◆ Activity
After finding the line with "column BÀI HỌC ONLINE | position: 2 -> none" in the data below, set down exactly each line through the one with "PH19733 | ĐÁNH GIÁ ASSIGNMENT GĐ 1: 8 -> 7,8", inclusive, and stop there.

◆ Provided information

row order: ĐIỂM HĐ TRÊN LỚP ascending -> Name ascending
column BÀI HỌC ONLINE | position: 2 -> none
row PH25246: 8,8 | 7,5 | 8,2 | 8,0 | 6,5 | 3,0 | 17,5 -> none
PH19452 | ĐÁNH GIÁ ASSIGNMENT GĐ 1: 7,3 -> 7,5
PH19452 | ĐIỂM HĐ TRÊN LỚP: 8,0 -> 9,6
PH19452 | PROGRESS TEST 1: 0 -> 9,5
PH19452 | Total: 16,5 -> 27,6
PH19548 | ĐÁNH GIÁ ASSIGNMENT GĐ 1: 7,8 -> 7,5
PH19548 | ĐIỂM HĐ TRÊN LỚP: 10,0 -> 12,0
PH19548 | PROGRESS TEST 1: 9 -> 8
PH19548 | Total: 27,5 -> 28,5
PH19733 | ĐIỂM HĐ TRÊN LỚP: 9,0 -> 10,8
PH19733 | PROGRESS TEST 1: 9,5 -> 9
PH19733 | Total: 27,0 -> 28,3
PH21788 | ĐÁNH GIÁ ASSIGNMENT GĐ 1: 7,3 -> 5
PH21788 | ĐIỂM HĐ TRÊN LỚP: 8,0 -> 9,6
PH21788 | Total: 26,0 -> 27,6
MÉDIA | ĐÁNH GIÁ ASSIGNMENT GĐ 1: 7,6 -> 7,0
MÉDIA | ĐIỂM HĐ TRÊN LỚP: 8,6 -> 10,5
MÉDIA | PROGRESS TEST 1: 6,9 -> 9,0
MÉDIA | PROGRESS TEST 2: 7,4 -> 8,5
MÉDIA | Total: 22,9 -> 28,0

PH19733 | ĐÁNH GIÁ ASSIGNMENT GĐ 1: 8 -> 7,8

...

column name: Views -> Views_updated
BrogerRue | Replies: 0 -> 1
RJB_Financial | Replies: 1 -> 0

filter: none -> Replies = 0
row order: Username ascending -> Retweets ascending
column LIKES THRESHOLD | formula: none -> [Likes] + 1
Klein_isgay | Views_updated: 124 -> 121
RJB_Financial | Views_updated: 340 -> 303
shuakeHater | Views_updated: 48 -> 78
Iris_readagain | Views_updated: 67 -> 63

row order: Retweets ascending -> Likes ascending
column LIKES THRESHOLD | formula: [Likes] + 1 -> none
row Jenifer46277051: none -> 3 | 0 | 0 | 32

◆ Answer section
column BÀI HỌC ONLINE | position: 2 -> none
row PH25246: 8,8 | 7,5 | 8,2 | 8,0 | 6,5 | 3,0 | 17,5 -> none
PH19452 | ĐÁNH GIÁ ASSIGNMENT GĐ 1: 7,3 -> 7,5
PH19452 | ĐIỂM HĐ TRÊN LỚP: 8,0 -> 9,6
PH19452 | PROGRESS TEST 1: 0 -> 9,5
PH19452 | Total: 16,5 -> 27,6
PH19548 | ĐÁNH GIÁ ASSIGNMENT GĐ 1: 7,8 -> 7,5
PH19548 | ĐIỂM HĐ TRÊN LỚP: 10,0 -> 12,0
PH19548 | PROGRESS TEST 1: 9 -> 8
PH19548 | Total: 27,5 -> 28,5
PH19733 | ĐIỂM HĐ TRÊN LỚP: 9,0 -> 10,8
PH19733 | PROGRESS TEST 1: 9,5 -> 9
PH19733 | Total: 27,0 -> 28,3
PH21788 | ĐÁNH GIÁ ASSIGNMENT GĐ 1: 7,3 -> 5
PH21788 | ĐIỂM HĐ TRÊN LỚP: 8,0 -> 9,6
PH21788 | Total: 26,0 -> 27,6
MÉDIA | ĐÁNH GIÁ ASSIGNMENT GĐ 1: 7,6 -> 7,0
MÉDIA | ĐIỂM HĐ TRÊN LỚP: 8,6 -> 10,5
MÉDIA | PROGRESS TEST 1: 6,9 -> 9,0
MÉDIA | PROGRESS TEST 2: 7,4 -> 8,5
MÉDIA | Total: 22,9 -> 28,0

PH19733 | ĐÁNH GIÁ ASSIGNMENT GĐ 1: 8 -> 7,8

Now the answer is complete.